Я уже прошел Летний сад до половины, когда моя машина выскочила на набережную. Агния, надо полагать, проспала, а может быть, Ранке уже отвез куда-нибудь ее мужа. Машина взлетела на мост и скрылась в Садовой улице. Я поймал себя на том, что мне совершенно безразлично, по какую сторону от Петра поставит Ранке машину. Потом я вспомнил пари с Фогелем и удивился тому, насколько безразлична мне пропускная способность резервного канала в полнолуние. Хотя ожидание полнолуния приобрело новую волнующую окраску. Все дело в ведьмах! И тут впереди я услышал отчаянный плеск и ругань. На берегу круглого пруда у выхода из сада омерзительный человек, схватив лебедя за тонкую шею, тянул его из воды. Кричать лебедь, понятно, не мог, он лишь бил крыльями, а омерзительный человек ждал только момента, чтобы свернуть ему шею.
– Это прекратить! – крикнул я сверху, поскольку пруд Летнего сада находится в значительном углублении. Человек плюхнул лебедя в воду, но не выпустил белой шеи. – Немедленно это прекратить! – крикнул я и пустился бегом к месту поединка. Когда я волнуюсь, мой русский становится плох.
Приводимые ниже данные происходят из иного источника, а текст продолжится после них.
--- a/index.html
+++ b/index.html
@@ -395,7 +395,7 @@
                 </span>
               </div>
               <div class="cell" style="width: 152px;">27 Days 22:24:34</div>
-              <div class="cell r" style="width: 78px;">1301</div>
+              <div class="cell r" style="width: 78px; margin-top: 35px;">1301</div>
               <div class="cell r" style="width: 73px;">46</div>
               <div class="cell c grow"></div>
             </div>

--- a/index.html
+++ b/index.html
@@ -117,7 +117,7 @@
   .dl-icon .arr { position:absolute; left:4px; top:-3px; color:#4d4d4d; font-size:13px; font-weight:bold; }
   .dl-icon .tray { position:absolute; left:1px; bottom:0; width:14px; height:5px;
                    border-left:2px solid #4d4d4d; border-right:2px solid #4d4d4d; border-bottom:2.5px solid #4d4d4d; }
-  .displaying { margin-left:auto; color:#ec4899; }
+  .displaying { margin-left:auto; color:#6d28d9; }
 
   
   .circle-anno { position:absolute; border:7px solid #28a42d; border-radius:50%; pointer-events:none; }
Похититель разглядел меня, перехватил птицу левой рукой и решил, что готов к встрече. А вот это было заблуждение, проистекающее единственно из того, что рост мой не дотягивает до метра семидесяти. Я подскочил к негодяю и ударил его ногой по лодыжке. Он вскрикнул и повалился в воду. Лебедь величаво отплыл в сторону, а бродяга назвал меня «падлой германской» и проворно вылез из пруда.
– Мокро, – сказал он с укоризной, – а ведь холодно. – И быстро припустил куда-то. Как видно, и у него был угол, где можно было сожрать лебедя, а на худой конец, высушить одежду.
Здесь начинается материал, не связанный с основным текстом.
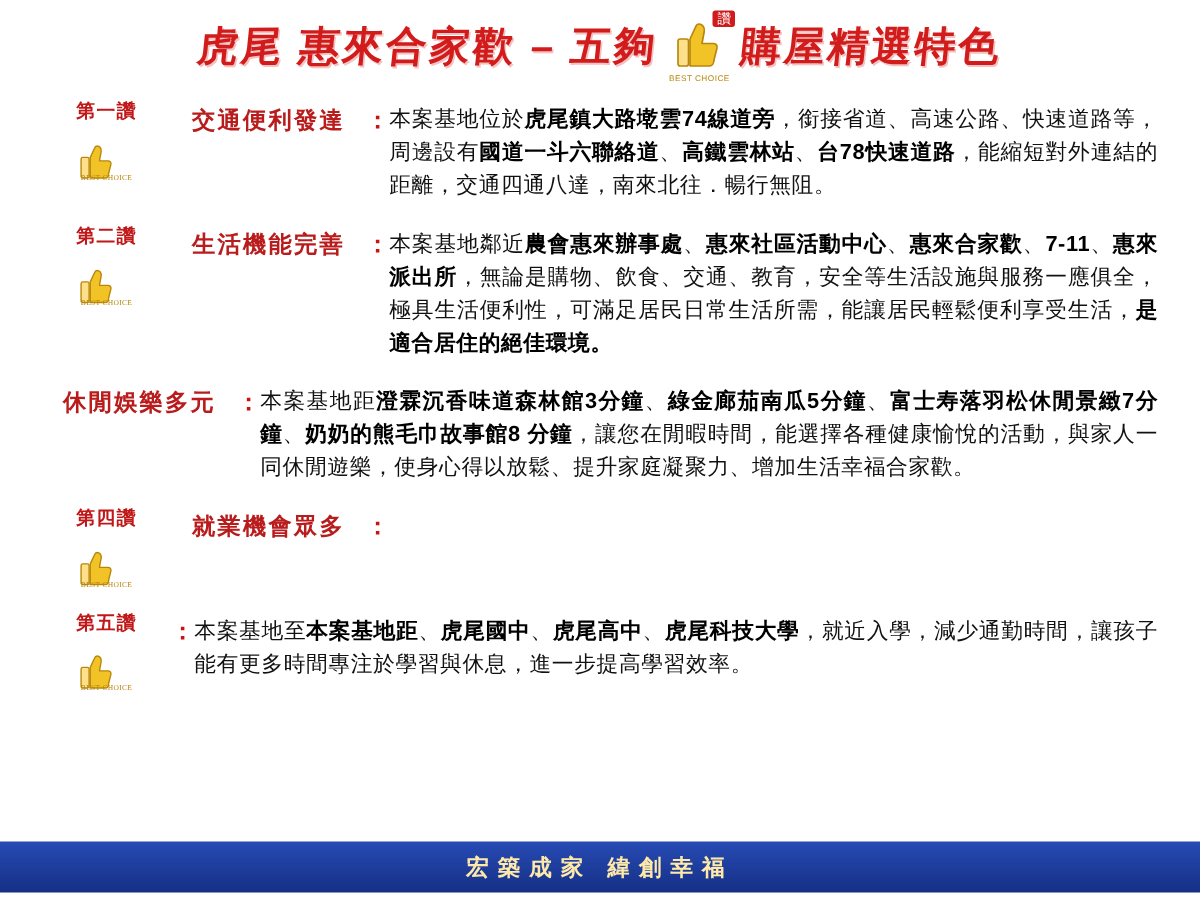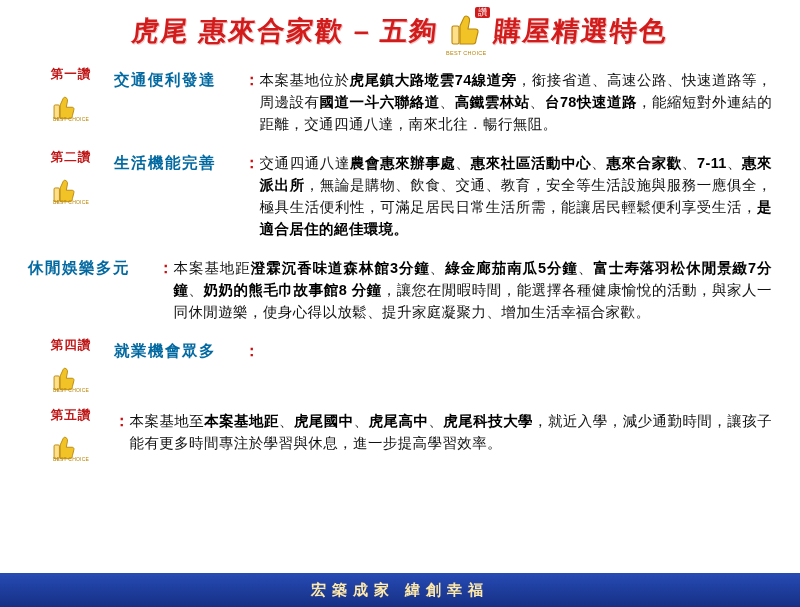--- a/index.html
+++ b/index.html
@@ -88,6 +88,7 @@
     flex: 0 0 86px;
     padding-top: 2px;
     text-align: center;
+    font-family: Liberation Serif, serif;
   }
   .badge {
     position: relative;

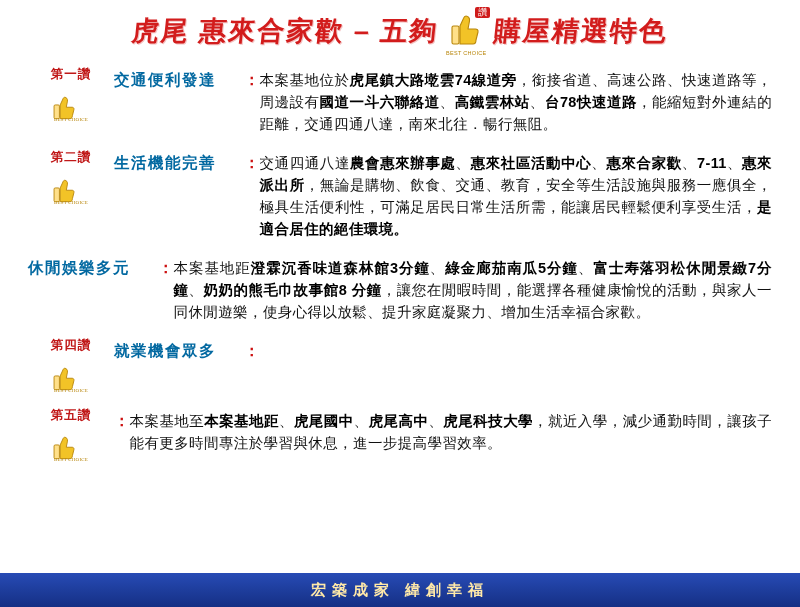--- a/index.html
+++ b/index.html
@@ -127,10 +127,10 @@
     flex: 0 0 130px;
     font-size: 15.5px;
     font-weight: bold;
-    color: #0369a1;
+    color: #b91c1c;
     letter-spacing: 1.5px;
     padding-top: 4px;
-    text-align: left;
+    text-align: center;
   }
   .colon {
     flex: 0 0 12px;

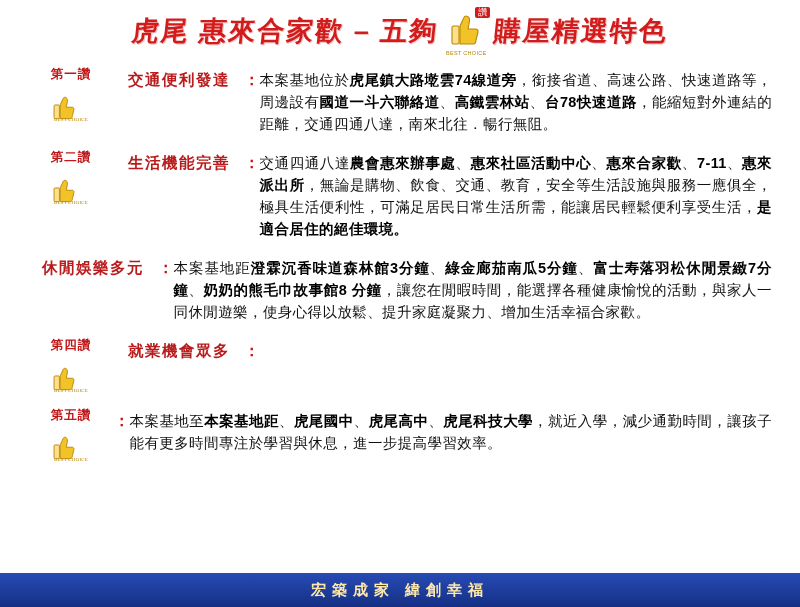--- a/index.html
+++ b/index.html
@@ -223,7 +223,7 @@
       </div>
       <div class="subject-col">生活機能完善</div>
       <div class="colon">：</div>
-      <div class="body-col"><span>交通四通八達</span><span class="hl">農會惠來辦事處</span><span>、</span><span class="hl">惠來社區活動中心</span><span>、</span><span class="hl">惠來合家歡</span><span>、</span><span class="hl">7-11</span><span>、</span><span class="hl">惠來派出所</span><span>，無論是購物、飲食、交通、教育，安全等生活設施與服務一應俱全，極具生活便利性，可滿足居民日常生活所需，能讓居民輕鬆便利享受生活，</span><span class="hl">是適合居住的絕佳環境。</span></div>
+      <div class="body-col"><span>本案基地鄰近</span><span class="hl">農會惠來辦事處</span><span>、</span><span class="hl">惠來社區活動中心</span><span>、</span><span class="hl">惠來合家歡</span><span>、</span><span class="hl">7-11</span><span>、</span><span class="hl">惠來派出所</span><span>，無論是購物、飲食、交通、教育，安全等生活設施與服務一應俱全，極具生活便利性，可滿足居民日常生活所需，能讓居民輕鬆便利享受生活，</span><span class="hl">是適合居住的絕佳環境。</span></div>
     </div>
 
     <div class="row">

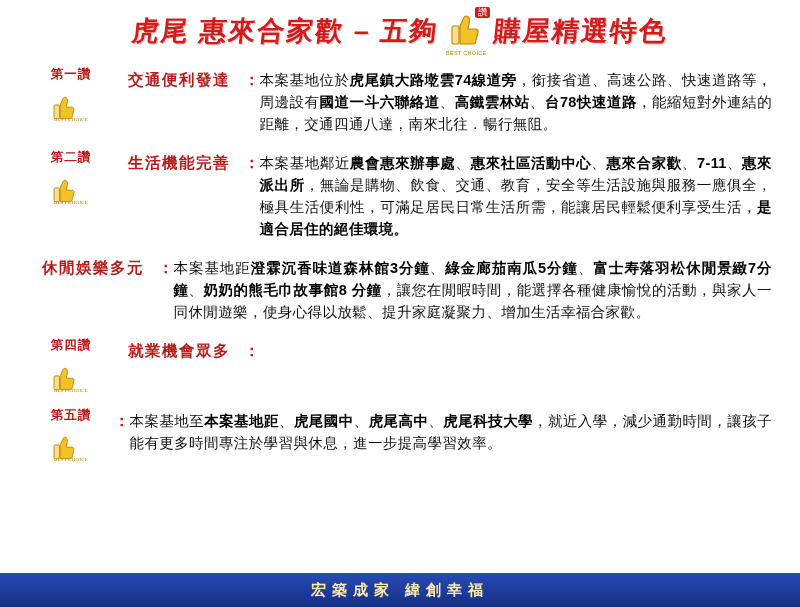--- a/index.html
+++ b/index.html
@@ -156,7 +156,7 @@
   .footer {
     position: absolute;
     left: 0;
-    bottom: 0;
+    bottom: 12px;
     width: 800px;
     height: 34px;
     background: #1e3fa0;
С утра в симметричных особняках был почтовый день. Солдатские письма стопами дожидались меня на столе. Разумеется, я не читал их. Глупо и непорядочно читать солдатские письма, не имея к тому оснований. Чтобы знать, что все идет нормально, достаточно убедиться, что сегодня солдат отправляет письмо по тому же адресу, что и месяц назад. Я пропускал письма перед глазами, и все было обычно, пока очередь не дошла до конверта панического розового цвета. Так и есть – Ранке. Адрес на конверте был берлинский, а, между тем, наш Ранке – парень из Лейпцига, и писал он обыкновенно только туда. Мне вдруг стало весело. Это письмо в Берлин, несомненно, адресовано сведущей в ведьмах бабушке, и не позднее, чем через две недели, я получу от Людвига Ранке полновесный отчет о ведьмах на родине и исчерпывающие предположения о ведьмах в России. Потом пришел Фогель напомнить о нашем пари, потом пришел Ранке и сказал, что он не может ездить на русском бензине, потом позвонили из консульства и сказали, что будет вечер, посвященный дружбе. Я так и не понял, о чьей дружбе шла речь, но уверенно солгал, что болен. Консульский голос посоветовал выпить водки: «Господин майор, водка помогает решительно от всего!» Я обещал выпить. Потом в цирке затрубил слон, и я пошел проводить строевой смотр. Батальонное каре стояло вокруг памятника и на фоне замка выглядело очень внушительно. Я сказал солдатам, что они разболтались, посулил дисциплинарные возмездия, но они все, как один, таращились на Петра Великого. Рушилась дисциплина! Тогда я распорядился устроить пятисотметровый пробег в противогазах и вернулся в кабинет.
Нет, конечно, нет! У Агнии не могло быть совершенно зеленых кошачьих глаз. Тут какая-то обольстительная видимость. Пожалуй, свет был не тот или еще что-нибудь. Если бы увидеть Агнию днем…
Тут явился капитан Гейзенберг и сказал, что у нас катастрофа. У всего батальона оказались вытащены из противогазов клапаны. Попросту говоря, мое войско превратило противогазы в маскарадные маски, в фикцию. Я скомандовал бежать еще три километра, а капитан Гейзенберг шепнул мне, что один только Ранке не решился обесчестить свой противогаз.